Quando a Apple revelou o oxímetro presente no Apple Watch Série 6, em setembro de 2020, o fez de maneira elegante (ou precavida), sem mencionar em momento algum a pandemia de Covid-19. Um dos sintomas mais graves da doença é o comprometimento dos pulmões. A evolução do quadro é feita com o auxílio do oxímetro, um pequeno dispositivo preso ao dedo do paciente capaz de detectar o nível de oxigenação no sangue.
Faltou elegância, tato e sensibilidade no último comercial do Apple Watch Série 7, publicado no último sábado (1º). Na peça de um minuto, ouvimos (em inglês) três ligações a serviços de emergência feitas pelo Apple Watch por três usuários do relógio que se viram em situações de vida ou morte: uma que capotou o carro e está prestes a se afogar; um que estava surfando e foi levado pelo vento oceano adentro; e um que caiu e fraturou a perna, sozinho em uma fazenda.
Nenhum ser humano aparece no comercial. Em vez disso, vemos apenas paisagens vastas, etéreas — uma estrada no entardecer, o oceano e um descampado —, que intensificam o isolamento e a sensação de desespero inerente aos diálogos.
Ao final, a Apple diz: “Com a ajuda dos seus Apple Watches, Jason, Jim e Amanda foram resgatados em minutos.”
A mensagem, explícita, é que você pode literalmente morrer sozinho se não tiver um Apple Watch no braço, um produto de luxo, vale lembrar, que no Brasil custa no mínimo R$ 2,6 mil (na versão mais defasada à venda, a Série 3; ou R$ 5,7 mil na Série 7, a mais atual).
É um tipo de marketing macabro, de extremo mau gosto e, o que é pior, enganoso: o recurso milagroso que salvou as três pessoas foi a boa e velha ligação telefônica, coisa que qualquer celular, até aqueles de R$ 100, fazem.
O Apple Watch encontrou sua vocação como dispositivo de saúde, com muitas histórias de consumidores que detectaram problemas cardíacos com a ajuda do relógio. Geração após geração, a Apple inclui mais sensores e cria novos recursos de saúde e bem-estar, e não faz muito tempo passou a posicionar o Apple Watch como monitor para estudos científicos e uso em hospitais.
Não surpreende que, mais uma vez, a indústria proponha a solução de um problema coletivo — a saúde pública, no caso — no campo individual, de modo excludente e lucrativo. Se você não tem dinheiro para um relógio da Apple ou não se interessa por ele, azar. Morra aí sozinho.

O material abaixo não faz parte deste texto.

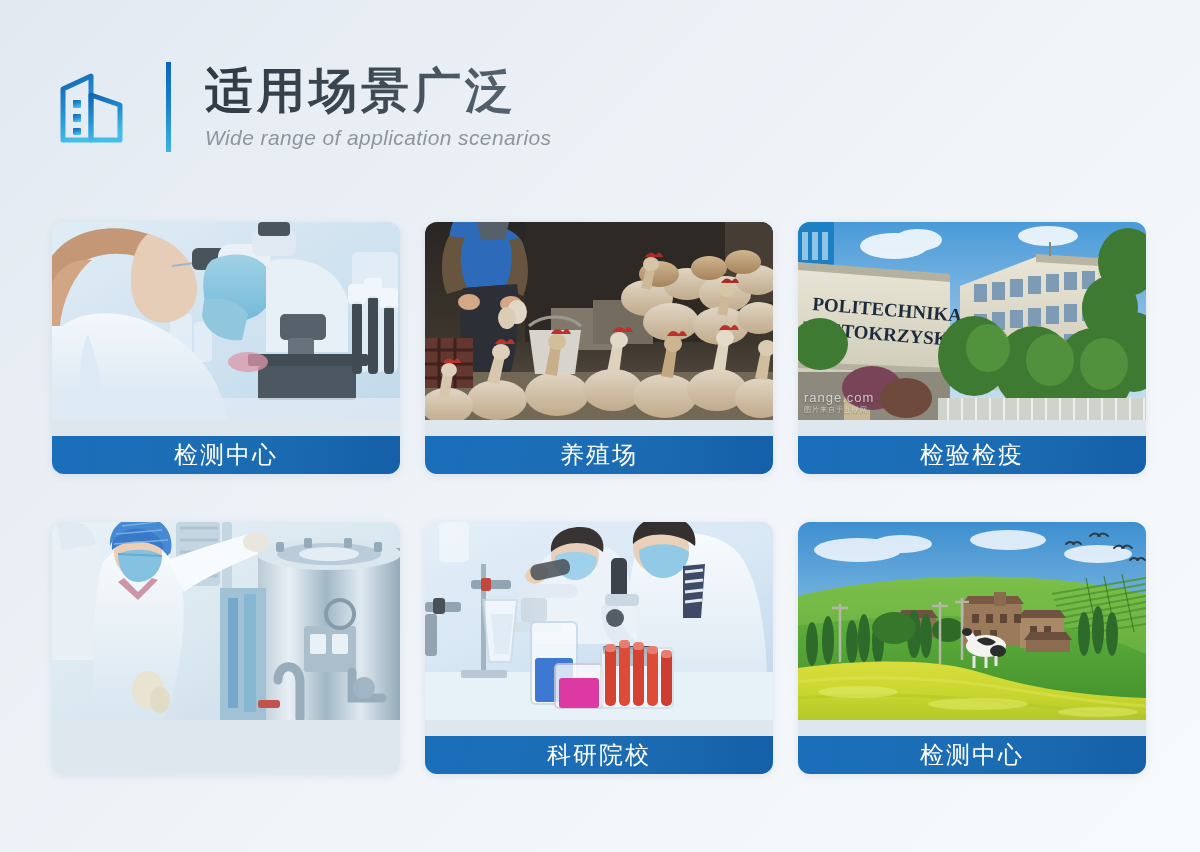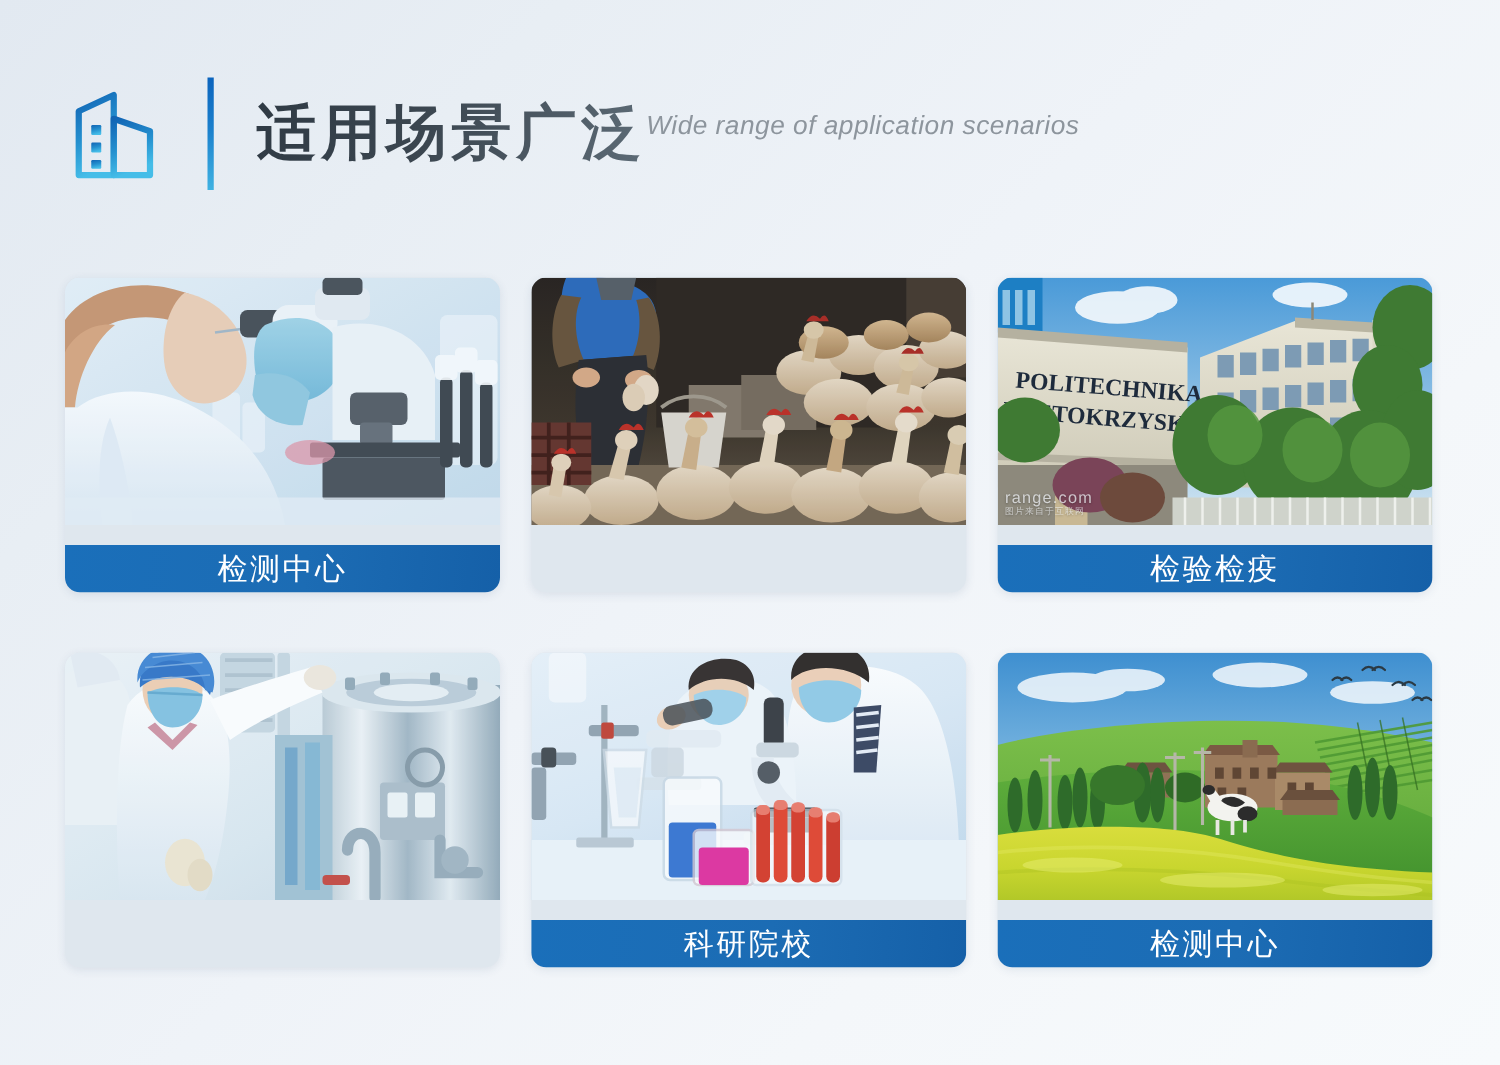--- a/index.html
+++ b/index.html
@@ -27,7 +27,7 @@
     background: linear-gradient(180deg,#0b64bd 0%, #1a7fcc 45%, #3fb2e2 100%);
     flex:0 0 auto;
   }
-  .titles { display:flex; flex-direction:row; justify-content:center; }
+  .titles { display:flex; flex-direction:column; justify-content:center; }
   .title-cn {
     font-family:"DejaVu Sans","Liberation Sans",sans-serif;
     font-size:48px;

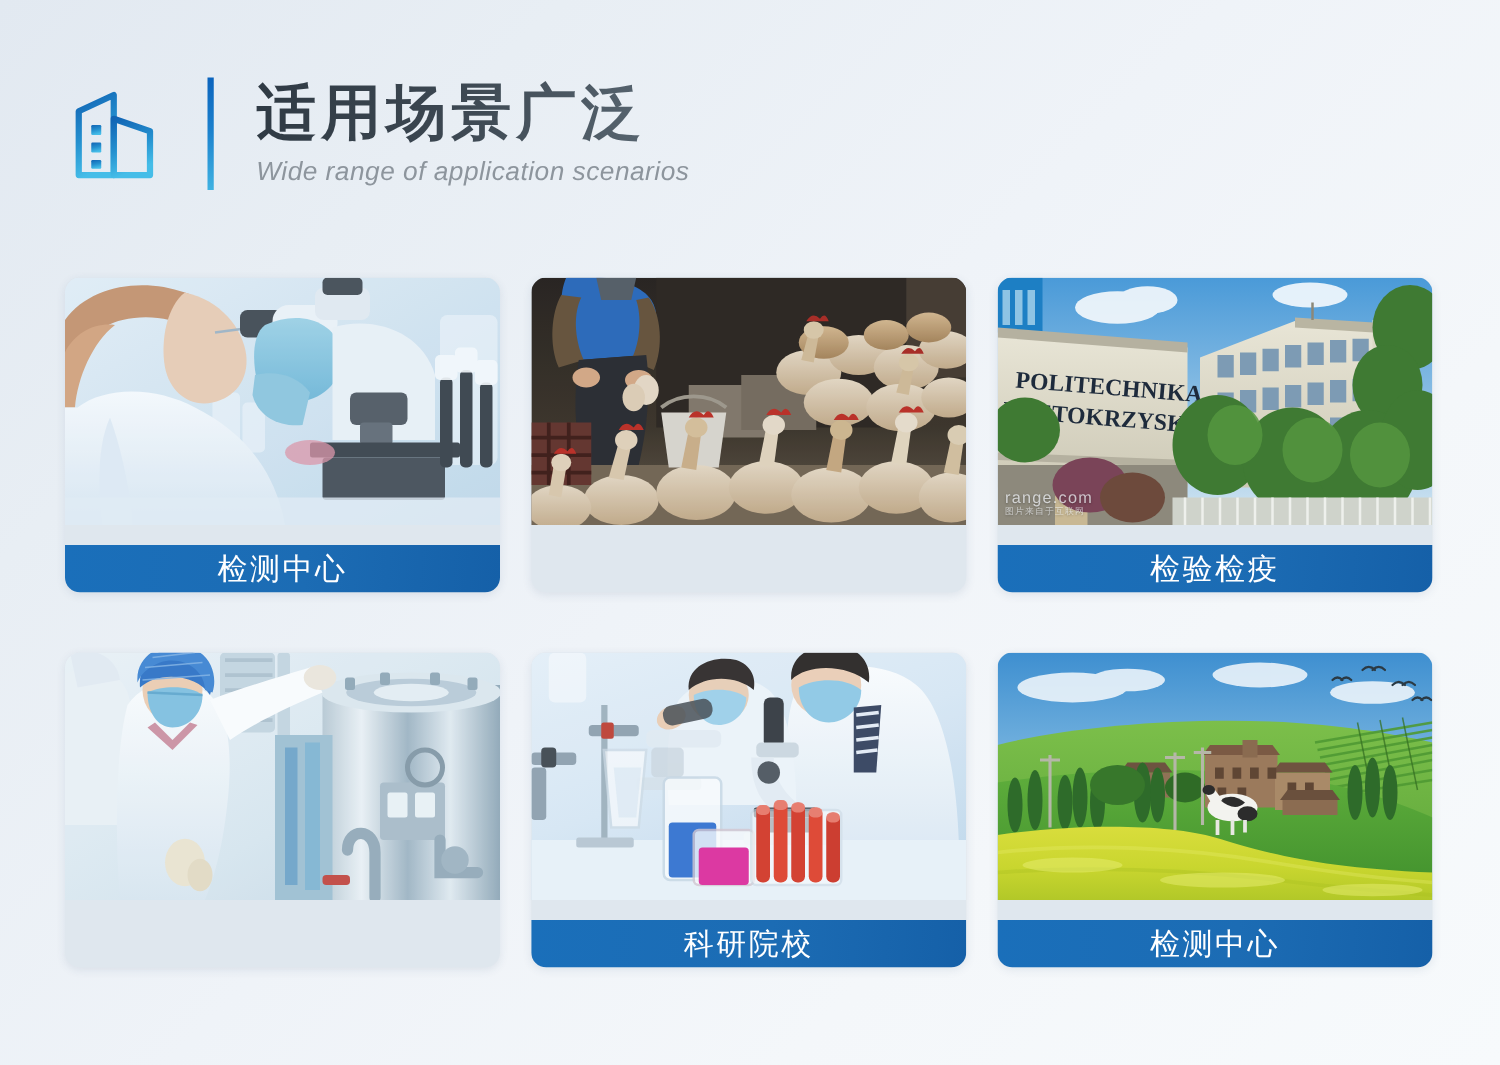--- a/index.html
+++ b/index.html
@@ -303,6 +303,7 @@
         <rect width="348" height="198" fill="#1d1a16" opacity="0.08"></rect>
       </svg>
     </div>
+    <div class="card-label">养殖场</div>
   </div>
 
   <div class="card">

As pessoas salvas pelo relógio inteligente, em número reduzido a ponto de poderem ser catalogadas e festejadas em coberturas individualizadas pela imprensa, talvez pudessem descobrir esses mesmos problemas pela via tradicional, com exames regulares, fossem esses mais difundidos e, no caso dos Estados Unidos, mais acessíveis.
E nem entramos na paranoia que o Apple Watch gera. Em um estudo publicado em setembro de 2020, apenas 10% das pessoas que procuraram atendimento médico após serem alertadas pelo relógio da Apple de que havia algo errado com seus corações acabaram descobrindo que de fato tinham um problema cardíaco.